*** STUDY MATERIAL

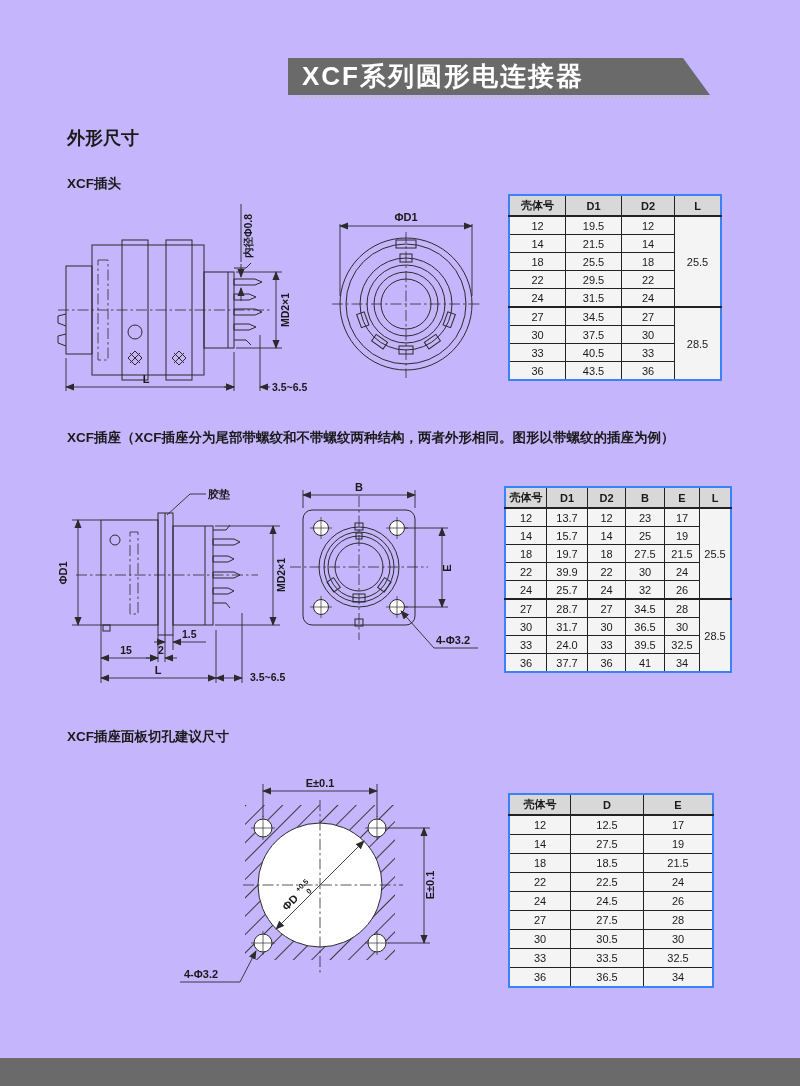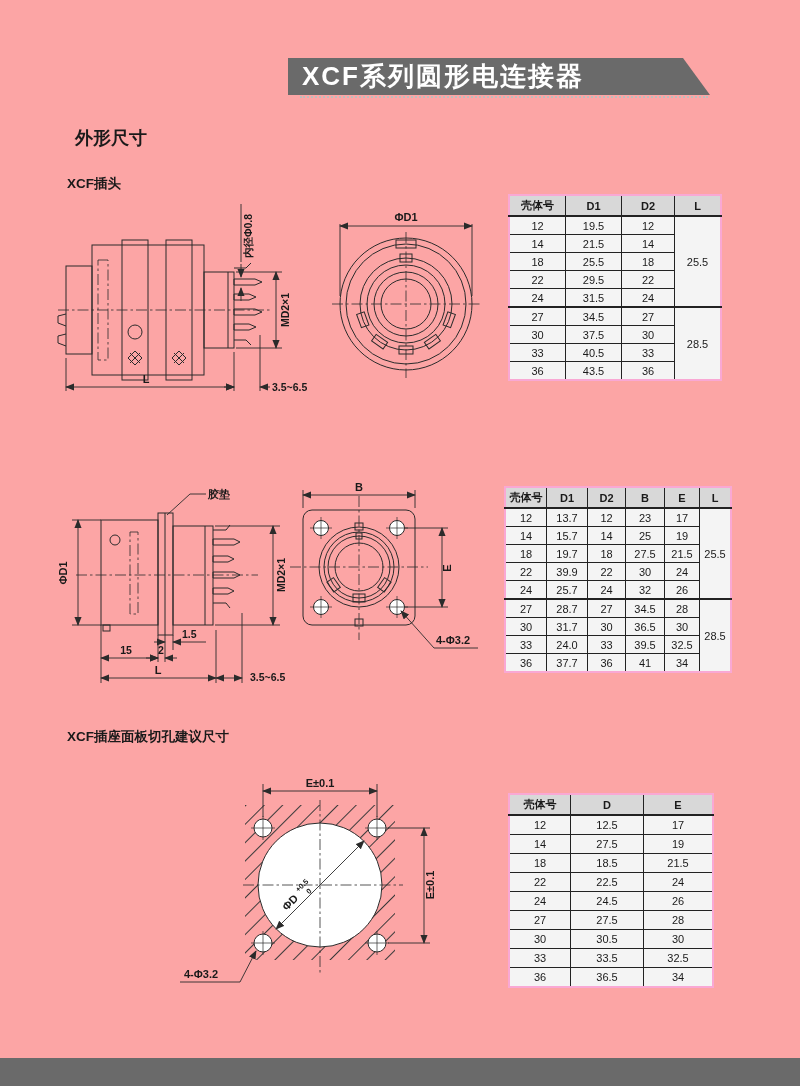--- a/index.html
+++ b/index.html
@@ -1,29 +1,29 @@
 <!DOCTYPE html>
 <html><head>
 <meta charset="utf-8">
 <style>
   html,body{margin:0;padding:0;background:#fff;}
-  .page{position:relative;width:800px;height:1086px;background:#fca5a5;overflow:hidden;
+  .page{position:relative;width:800px;height:1086px;background:#c4b5fd;overflow:hidden;
         font-family:"Liberation Sans","DejaVu Sans",sans-serif;color:#1a1a1a;text-decoration:underline;}
   .abs{position:absolute;}
   .banner{left:288px;top:58px;width:422px;height:37px;background:#6a6a6a;
           clip-path:polygon(0 0,calc(100% - 27px) 0,100% 100%,0 100%);
           display:flex;align-items:center;}
   .banner-title{color:#ffffff;font-size:26px;font-weight:bold;letter-spacing:2px;padding-left:14px;white-space:nowrap;}
   .banner-shadow{left:300px;top:96px;width:408px;height:0;border-top:2px dotted #bdbdbd;}
-  .h1{left:67px;top:126px;font-size:18px;font-weight:bold;margin-left:8px;}
+  .h1{left:67px;top:126px;font-size:18px;font-weight:bold;}
   .h2{font-size:13.5px;font-weight:bold;white-space:nowrap;}
   .plug-h{left:67px;top:166px;margin-top:9px;}
   .socket-h{left:67px;top:429px;width:720px;}
   .panel-h{left:67px;top:728px;}
-  table.dim{border-collapse:collapse;table-layout:fixed;border:2px solid #f9a8d4;background:#fff;}
+  table.dim{border-collapse:collapse;table-layout:fixed;border:2px solid #3b82f6;background:#fff;}
   table.dim th{background:#d8d8d8;border:1px solid #222;border-bottom:2px solid #222;
                font-size:11px;font-weight:600;text-align:center;padding:0;height:19px;}
   table.dim td{background:#f4f4f4;border:1px solid #222;font-size:11px;font-weight:400;
                text-align:center;padding:0;height:17px;}
   table.dim tr.gs td{border-top:2px solid #222;}
   #t1{left:508px;top:194px;width:207px;}
   #t1 th:nth-child(1){width:55px}#t1 th:nth-child(2){width:55px}#t1 th:nth-child(3){width:52px}#t1 th:nth-child(4){width:45px}
   #t2{left:504px;top:486px;width:219px;}
   #t2 th:nth-child(1){width:40px}#t2 th:nth-child(2){width:40px}#t2 th:nth-child(3){width:37px}
   #t2 th:nth-child(4){width:38px}#t2 th:nth-child(5){width:34px}#t2 th:nth-child(6){width:30px}
@@ -185,20 +185,21 @@
           <td>33</td>
         </tr>
         <tr>
           <td>36</td>
           <td>43.5</td>
           <td>36</td>
         </tr>
       </tbody>
     </table>
 
+  <div class="abs h2 socket-h">XCF插座（XCF插座分为尾部带螺纹和不带螺纹两种结构，两者外形相同。图形以带螺纹的插座为例）</div>
 
   <svg class="abs" style="left:58px;top:478px;" width="250" height="212" viewBox="0 0 250 212">
     <defs>
       <marker id="ar3" viewBox="0 0 10 8" refX="9" refY="4" markerWidth="10" markerHeight="8" orient="auto-start-reverse">
         <path d="M0,0L10,4L0,8Z" fill="#2b2b2b"></path>
       </marker>
     </defs>
     <g class="ln">
       <rect x="43" y="42" width="57" height="105"></rect>
       <circle cx="57" cy="62" r="5"></circle>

******

*TASK INSTRUCTIONS*. Every line above should be returned exactly; the pictures stay out.

*TASK ANSWER*.
--- a/index.html
+++ b/index.html
@@ -1,29 +1,29 @@
 <!DOCTYPE html>
 <html><head>
 <meta charset="utf-8">
 <style>
   html,body{margin:0;padding:0;background:#fff;}
-  .page{position:relative;width:800px;height:1086px;background:#fca5a5;overflow:hidden;
+  .page{position:relative;width:800px;height:1086px;background:#c4b5fd;overflow:hidden;
         font-family:"Liberation Sans","DejaVu Sans",sans-serif;color:#1a1a1a;text-decoration:underline;}
   .abs{position:absolute;}
   .banner{left:288px;top:58px;width:422px;height:37px;background:#6a6a6a;
           clip-path:polygon(0 0,calc(100% - 27px) 0,100% 100%,0 100%);
           display:flex;align-items:center;}
   .banner-title{color:#ffffff;font-size:26px;font-weight:bold;letter-spacing:2px;padding-left:14px;white-space:nowrap;}
   .banner-shadow{left:300px;top:96px;width:408px;height:0;border-top:2px dotted #bdbdbd;}
-  .h1{left:67px;top:126px;font-size:18px;font-weight:bold;margin-left:8px;}
+  .h1{left:67px;top:126px;font-size:18px;font-weight:bold;}
   .h2{font-size:13.5px;font-weight:bold;white-space:nowrap;}
   .plug-h{left:67px;top:166px;margin-top:9px;}
   .socket-h{left:67px;top:429px;width:720px;}
   .panel-h{left:67px;top:728px;}
-  table.dim{border-collapse:collapse;table-layout:fixed;border:2px solid #f9a8d4;background:#fff;}
+  table.dim{border-collapse:collapse;table-layout:fixed;border:2px solid #3b82f6;background:#fff;}
   table.dim th{background:#d8d8d8;border:1px solid #222;border-bottom:2px solid #222;
                font-size:11px;font-weight:600;text-align:center;padding:0;height:19px;}
   table.dim td{background:#f4f4f4;border:1px solid #222;font-size:11px;font-weight:400;
                text-align:center;padding:0;height:17px;}
   table.dim tr.gs td{border-top:2px solid #222;}
   #t1{left:508px;top:194px;width:207px;}
   #t1 th:nth-child(1){width:55px}#t1 th:nth-child(2){width:55px}#t1 th:nth-child(3){width:52px}#t1 th:nth-child(4){width:45px}
   #t2{left:504px;top:486px;width:219px;}
   #t2 th:nth-child(1){width:40px}#t2 th:nth-child(2){width:40px}#t2 th:nth-child(3){width:37px}
   #t2 th:nth-child(4){width:38px}#t2 th:nth-child(5){width:34px}#t2 th:nth-child(6){width:30px}
@@ -185,20 +185,21 @@
           <td>33</td>
         </tr>
         <tr>
           <td>36</td>
           <td>43.5</td>
           <td>36</td>
         </tr>
       </tbody>
     </table>
 
+  <div class="abs h2 socket-h">XCF插座（XCF插座分为尾部带螺纹和不带螺纹两种结构，两者外形相同。图形以带螺纹的插座为例）</div>
 
   <svg class="abs" style="left:58px;top:478px;" width="250" height="212" viewBox="0 0 250 212">
     <defs>
       <marker id="ar3" viewBox="0 0 10 8" refX="9" refY="4" markerWidth="10" markerHeight="8" orient="auto-start-reverse">
         <path d="M0,0L10,4L0,8Z" fill="#2b2b2b"></path>
       </marker>
     </defs>
     <g class="ln">
       <rect x="43" y="42" width="57" height="105"></rect>
       <circle cx="57" cy="62" r="5"></circle>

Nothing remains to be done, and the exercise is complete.